Aux États-Unis le droit de vote politique fut accordé aux femmes dans quelques États de l’Ouest. Mais c’est à la Nouvelle-Zélande et en Australie que le mouvement a pris le plus d’ampleur.

Dans ce dernier pays, l’influence des femmes a fait voter une excellente législation pour la protection des ouvrières : journée de huit heures, hygiène exemplaire, salaires suffisants. L’influence des femmes a fait améliorer la législation des industries pour les hommes eux-mêmes. Elle a contribué à la protection des enfants, au relèvement du niveau moral du peuple, à la lutte contre l’alcoolisme et la passion du jeu, à la grande œuvre humanitaire des retraites générales pour la vieillesse qui, sur le budget de l’État et sans contribution des intéressés, doit assurer une retraite à tous les Australiens âgés de plus de 65 ans.

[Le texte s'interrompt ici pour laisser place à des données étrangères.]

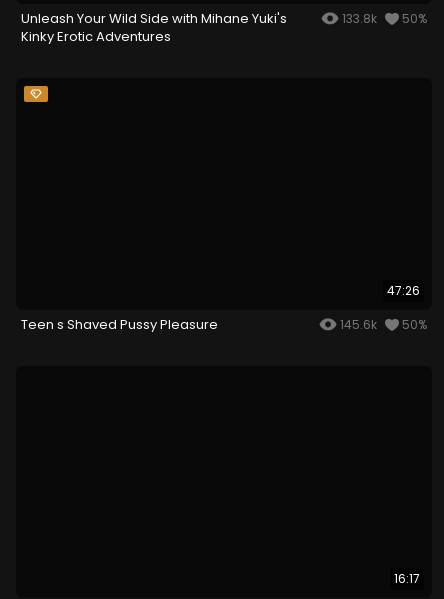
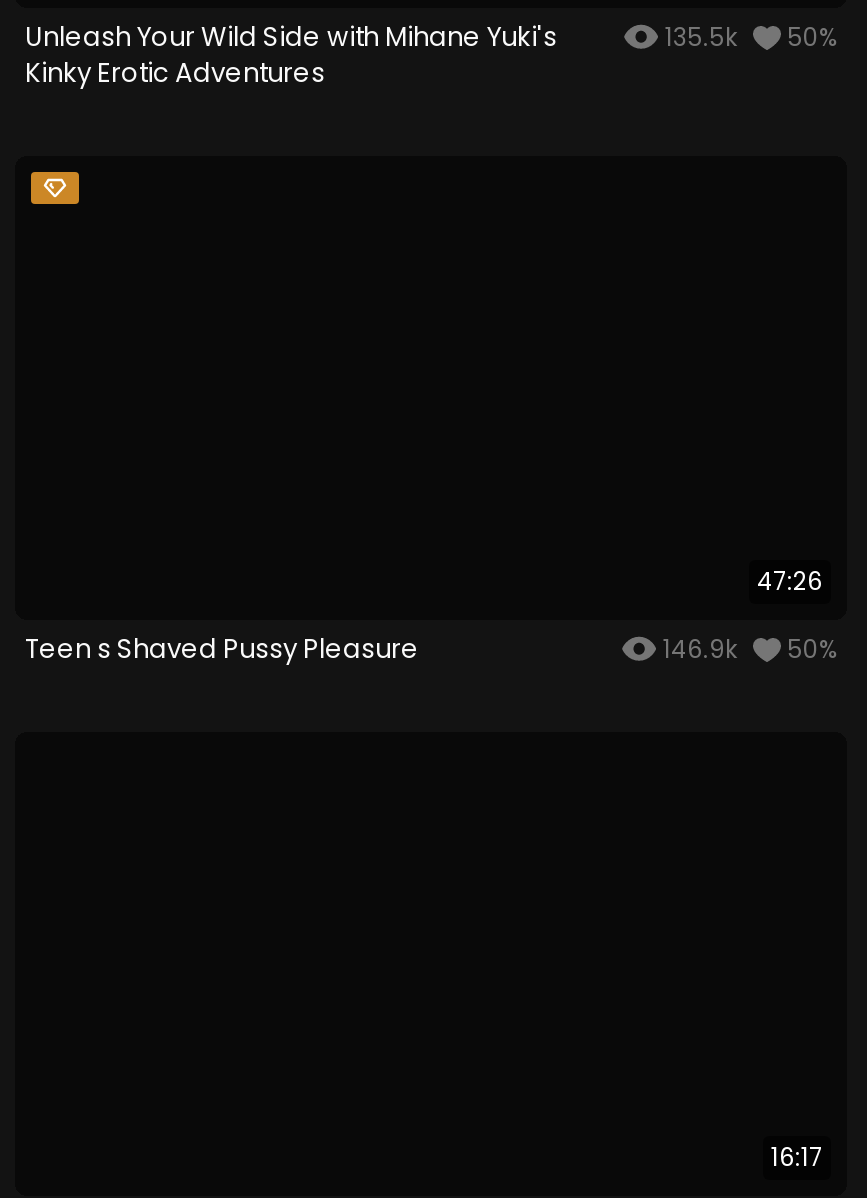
- 133.8k 50%
+ 135.5k 50%

- 145.6k 50%
+ 146.9k 50%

Dans la Nouvelle-Zélande, le suffrage des femmes, dû à sir Robert Stout, a exercé la plus heureuse influence. Il a instauré une législation antialcoolique dont pourraient s’inspirer nos législateurs, et en vertu de laquelle la plupart des districts ruraux ont voté l’interdiction absolue de la vente de l’alcool. Les villes ont suivi peu à peu l’exemple, et dans un temps prochain, grâce aux femmes, l’alcoolisme et ses terribles dangers auront vécu à la Nouvelle-Zélande.

En Europe, les femmes votent en Finlande, elles votent en Norvège. L’expérience faite en Finlande n’a pas été moins rassurante que dans le Nouveau-Monde. Là encore les femmes ont fait voter l’interdiction absolue de la vente de l’alcool, fixer à huit heures la journée de travail dans la boulangerie, discuter un grandiose projet d’assistance maternelle, d’après lequel les mères nécessiteuses resteraient salariées six semaines avant et huit semaines après l’accouchement, tout en cessant leur travail. En 1907, dix-neuf femmes ont siégé à la Diète finlandaise, et vingt-cinq en 1908. Parmi ces députées, on trouvait une inspectrice du travail, une directrice de bureau de placement ouvrier, six institutrices, cinq couturières, une blanchisseuse, deux domestiques, deux ouvrières de fabrique, une ancienne étudiante et une doctoresse.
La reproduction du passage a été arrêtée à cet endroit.